A Digital World Near You

 

 

 

“The big, old guys are going to beat the daylights out of the pure-play dot-commers. The existing business already has sales and expenses. Digitize it and costs fall. Sales climb. Instantly [the established company] gets to break even. Then the margins just pour in."

 

Jack Welch

Jack Welch is right. Wall Street will no longer throw money indiscriminately at dot-coms. That means the advantage is indeed shifting to the bigcos. Bigcos have the brand, customers, industry expertise, transactions, liquidity, and investment budgets to dominate. But here comes the inevitable "but":

Bigcos still have plenty to fear. The Internet is quickening the spread and adoption of three disruptive technologies [wireless, new information appliances, and high speed broadband networks], which will radically change the business environment once again”.

Chunka Mui

 

Unleashing the Killer App outlines the importance of understanding the need for a strategic framework that begins by exploring the impact of digital technologies in the work place as well as ways to implement these technologies to reinvent the company’s business model.    The bottom line is that if management is not relentlessly seeking new digital technologies and evaluates their impact of the competitive landscape, the business will be history and the only option for management will be retirement.

 

But, what is a killer app?

 

Basically is any “new information technology goods and services that change the rules of the game for people that aren’t even remotely connected to the killer app’s intended markets”. 

 

In other words, killer apps redefine the competitive landscape, the market, the business models of companies involved, and the expectations from customers, suppliers, regulators, etc.

 

Downes and Mui point out that by their significant impact, killer apps are disruptive at first.   For example, one can thing of the impact that E-mail had on the post office.   E-mail indeed cut significantly the number of letters and packages sent around the world.  Does this mean that E-mail was the end of the post office? According to the authors, E-mail marked the end of the post office’s old strategy and it forced its management to re-think the way the firm interacts with their customers.

 

 

Why are Killer Apps so disruptive?

As confirmed by Moore’s law, processing power doubles every 18 months while costs are held constant.   The impact of constantly developing technologies is never static and once developed, they result in market efficiencies that wipe out the very concept that some businesses were founded on.

 

In addition, killer apps have been embraced at a rapid pace, aided primarily by the internet.  Metcalfe’s law states that “ the usefulness, or utility, of a network, equals the square of the number of users”.  This is important because massive use of any application defines its impact in the market place.  “One phone is useless, a few phones have limited value [while] a million phones create a vast network … with tremendous power”.

 

What trends are triggered by Killer Apps?

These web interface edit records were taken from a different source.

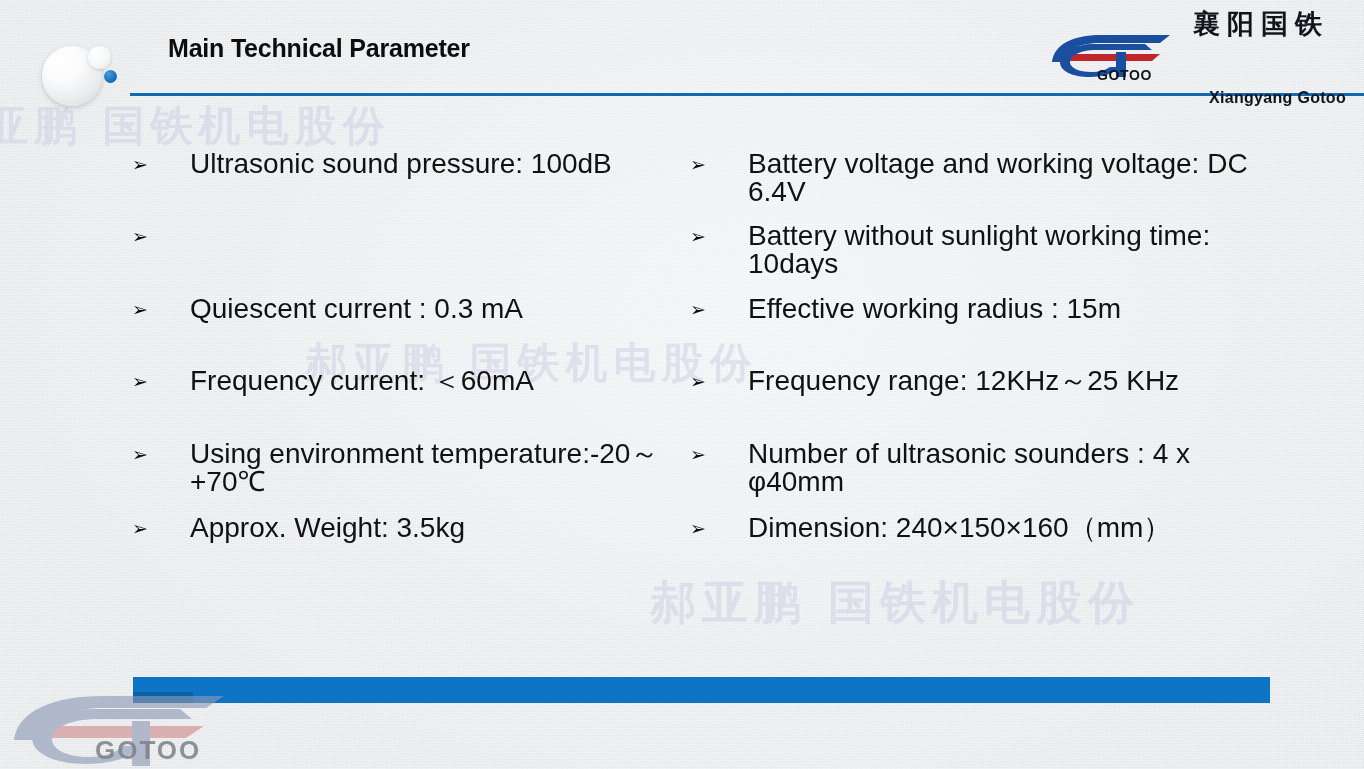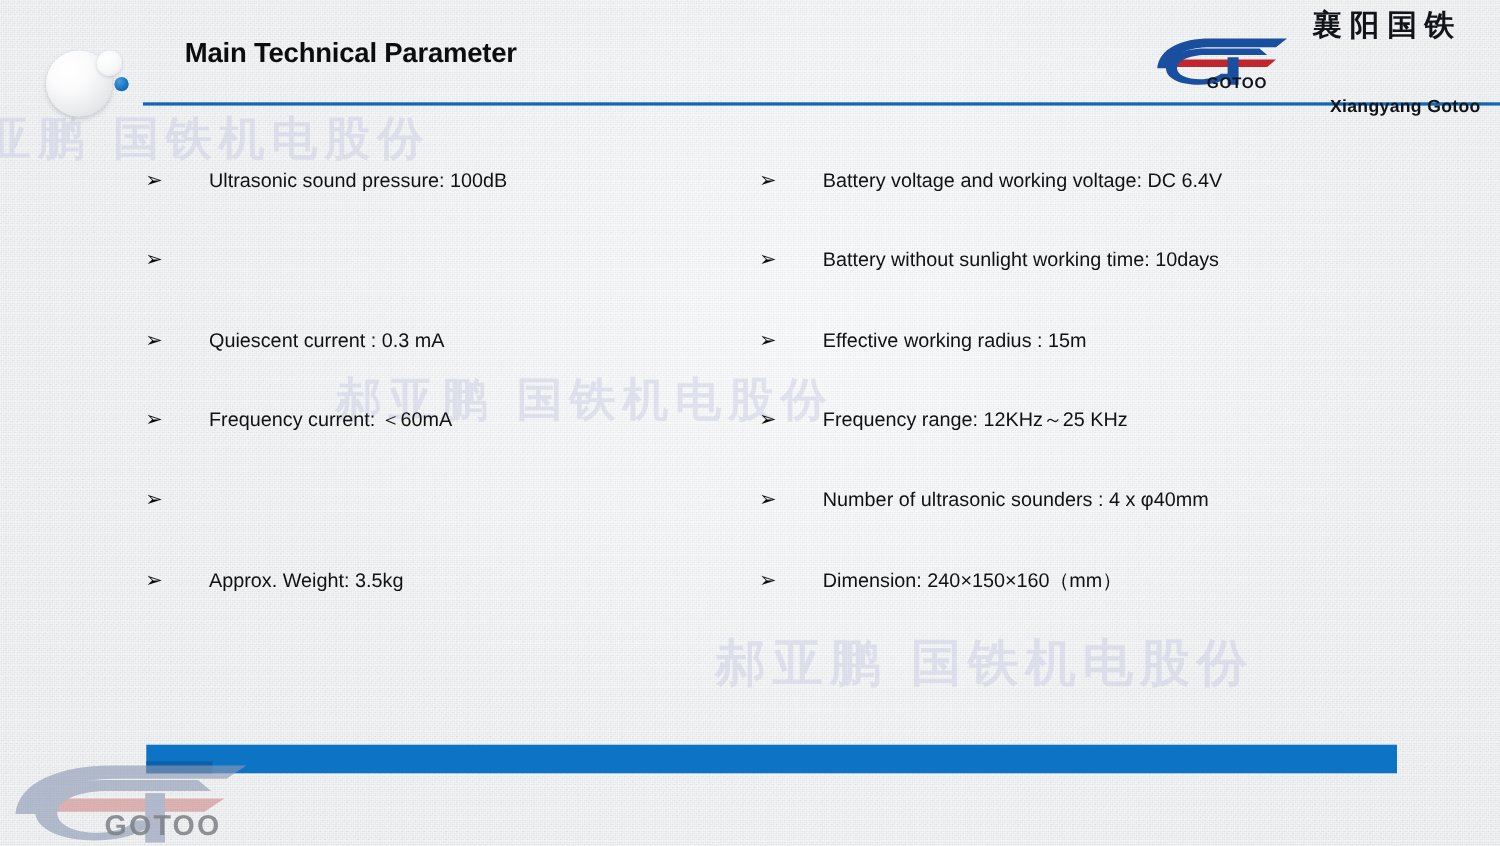--- a/index.html
+++ b/index.html
@@ -177,7 +177,7 @@
   }
   .bullet-text {
     font-family: "Liberation Sans", sans-serif;
-    font-size: 18px;
+    font-size: 28px;
     line-height: 28px;
     color: #111111;
     white-space: pre-line;

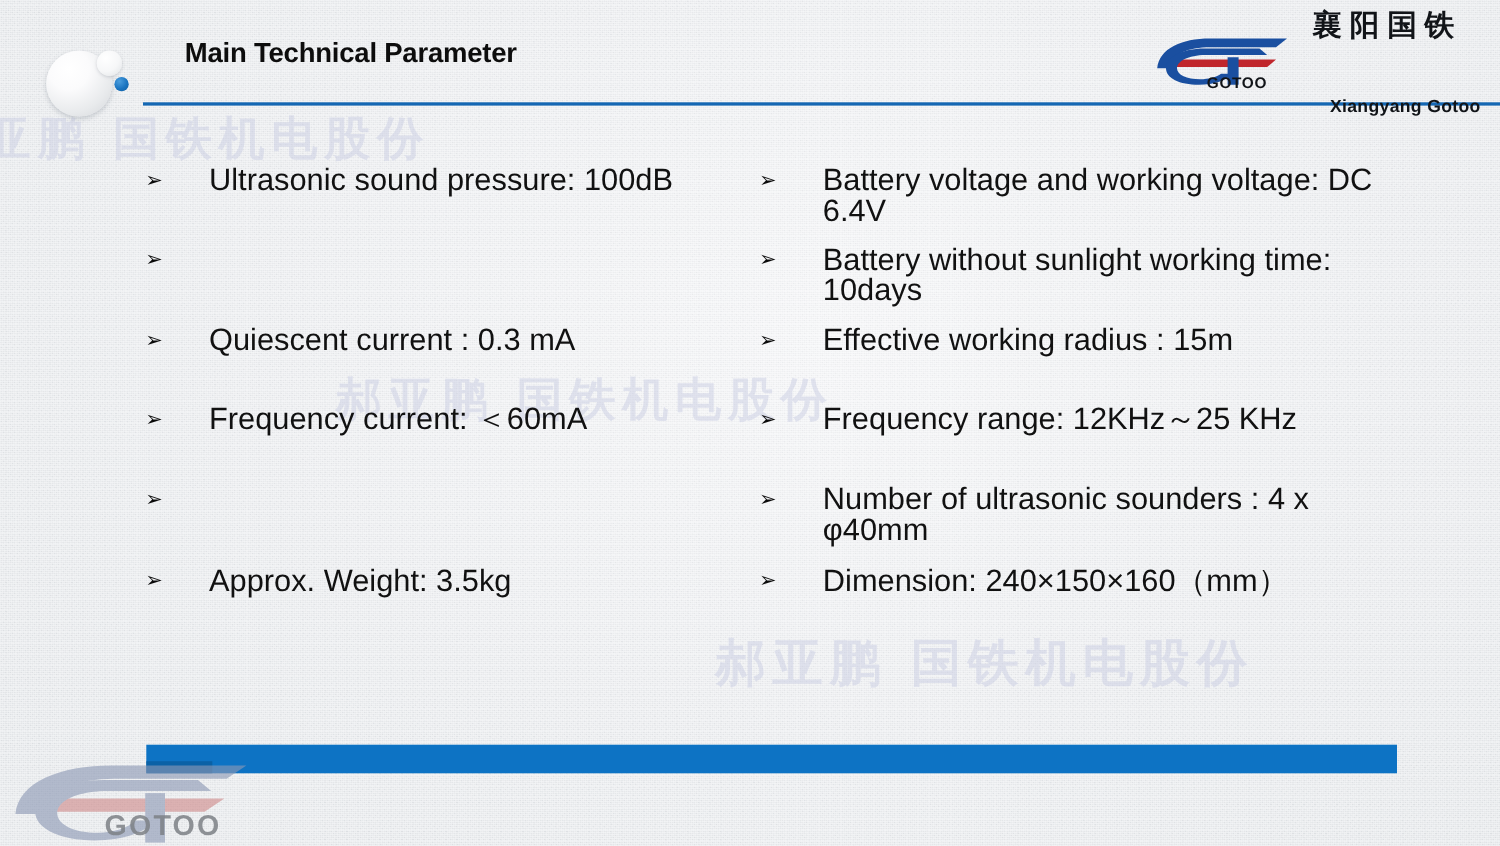--- a/index.html
+++ b/index.html
@@ -285,6 +285,8 @@
         </div>
         <div class="bullet-row" style="top: 308px;">
           <div class="bullet-marker">➢</div>
+          <div class="bullet-text">Using environment temperature:-20～
++70℃</div>
         </div>
         <div class="bullet-row" style="top: 382px;">
           <div class="bullet-marker">➢</div>

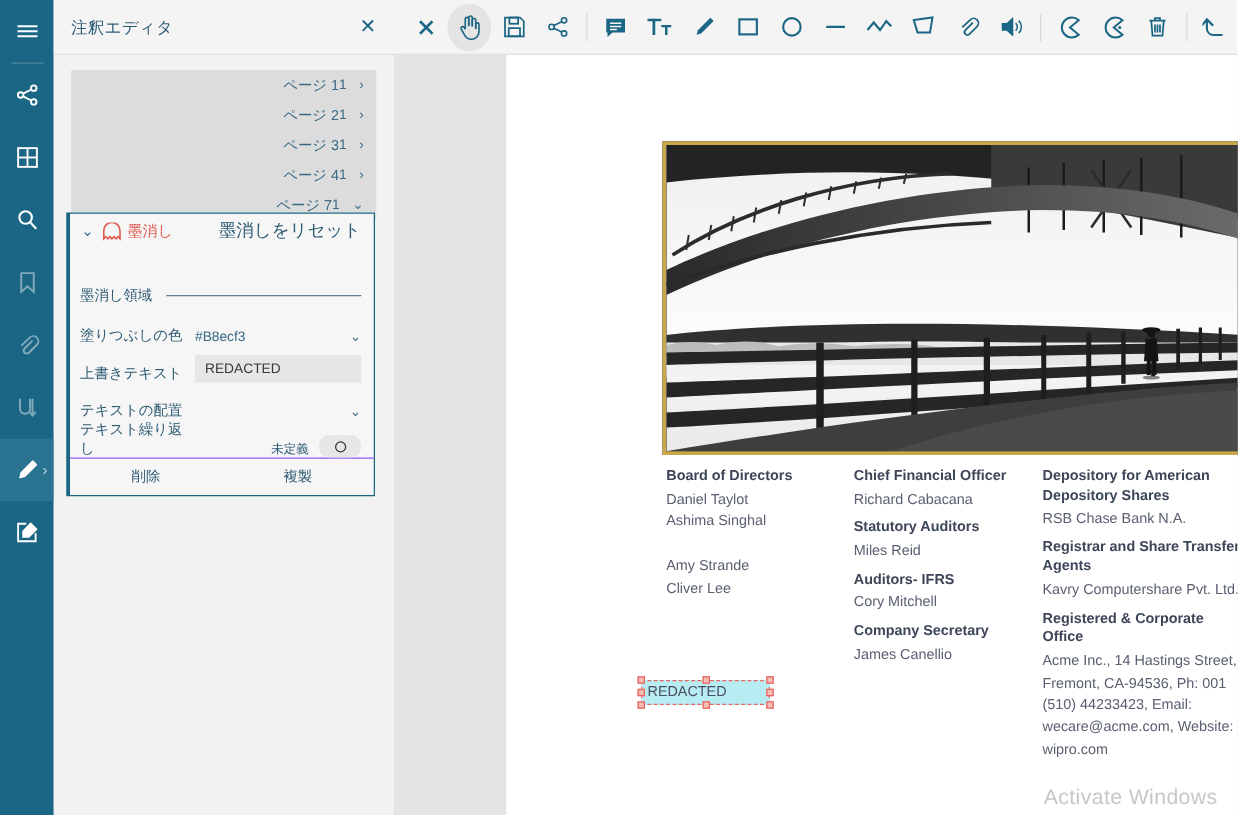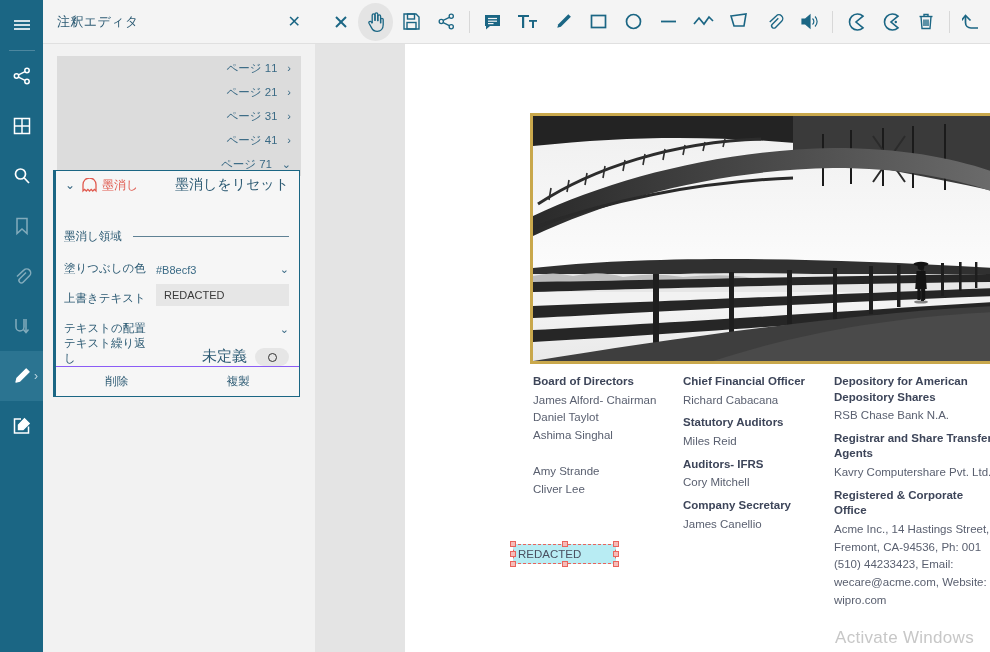--- a/index.html
+++ b/index.html
@@ -76,7 +76,7 @@
     flex: 1; height: 22px; background: #e6e6e6; border: none; display: flex; align-items: center;
     padding: 0 8px; font-size: 11px; color: #3a3a3a;
   }
-  .f-state { font-size: 15px; color: #2c5a73; margin-right: 8px; }
+  .f-state { font-size: 10px; color: #2c5a73; margin-right: 8px; }
   .toggle {
     width: 34px; height: 18px; border-radius: 9px; background: #e6e6e6;
     display: flex; align-items: center; justify-content: center;

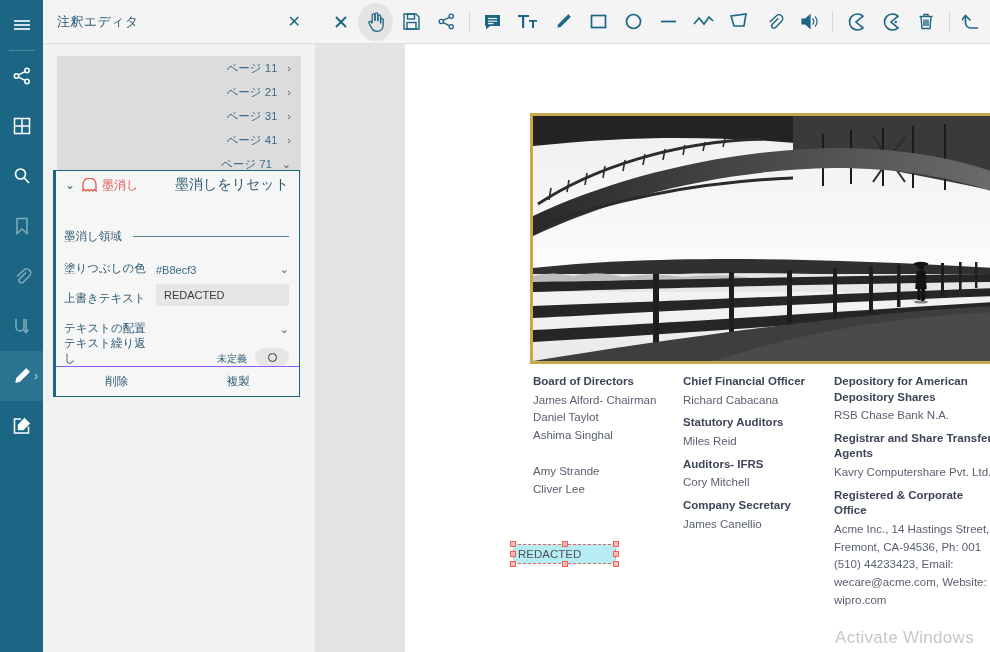--- a/index.html
+++ b/index.html
@@ -579,7 +579,6 @@
         <div class="col col-a">
           <div class="blk">
             <div class="hd">Board of Directors</div>
-            <div class="ln">James Alford- Chairman</div>
             <div class="ln">Daniel Taylot</div>
             <div class="ln">Ashima Singhal</div>
             <div class="ln">&nbsp;</div>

“Killer apps are reducing transaction costs, in many cases dramatically, for nearly all goods and services”.

 

The fact that transaction costs are decreasing in the market cause firms to evaluate their value added proposition.  As a result, outsourcing has become more prevalent.  As firms have had to concentrate on those operations that outperform the market.

This specialization of tasks can only be achieved by small, nimble firms that can quickly adapt to the changes in the market, which in a digital world transforms itself at Moore’s speed.

How can we design a killer app?

The authors provide 3 areas that need to be addressed to create a killer app:

1. Reshape the landscape:  It is important to understand the environment in which you compete and what are the renewed expectations of your customers. 

 

In fact when implementing a digital strategy, management should outsource as much of the tasks to the customer as possible, management must be willing to cannibalize the company’s markets, and management must be able to create communities by providing a channels for customers to interact with each other.

 

2.  Building new connections:  In a digital strategy technology allows management to design channels of communication to ensure that every participant - customers, suppliers, regulators - constantly seeks improvement along the virtual value chain.  Alliances must be made to create a network design to generate the best product at the cheapest price with the specifications outlined by the final user.  This constant communication is easily aided by the World Wide Web.

 

3.  Redefine the interior:  In implementing a digital strategy, management has to realize that significant assets become obstacles to adapt to a rapid changing environment.  As a result, it is important to redefine a business model where physical assets are minimized. 

 

 

The object of a strong digital strategy is to destroy existing value chains to concentrate on value added propositions resulting from expertise and constant communication with customers.

 

The best way to be able to discover and implement a killer app is to relentlessly look for it.  However, this search must take place in the “future” of technology.  Management must invest in unproven technologies using a portfolio approach, which reduces the risks of dedicating significant resources to one particular technology.

 

The Final Word:

In this book the authors point out the drastic changes that digital technology is causing in everyday life.  The only way for managers to approach business is by embracing the challenges caused by the rapid development of applications.  

 

Ignoring the impact of digital technology will result in business failure.  Technology should not be thought of as the enabler to execute a strategy.  Future technology should shape the vision for the business.

 

Managers must continuously seek that application that, although disruptive, will ensure the survival of the firm by allowing it to adapt to a market that is changing at Moore’s speed and everyone is embracing.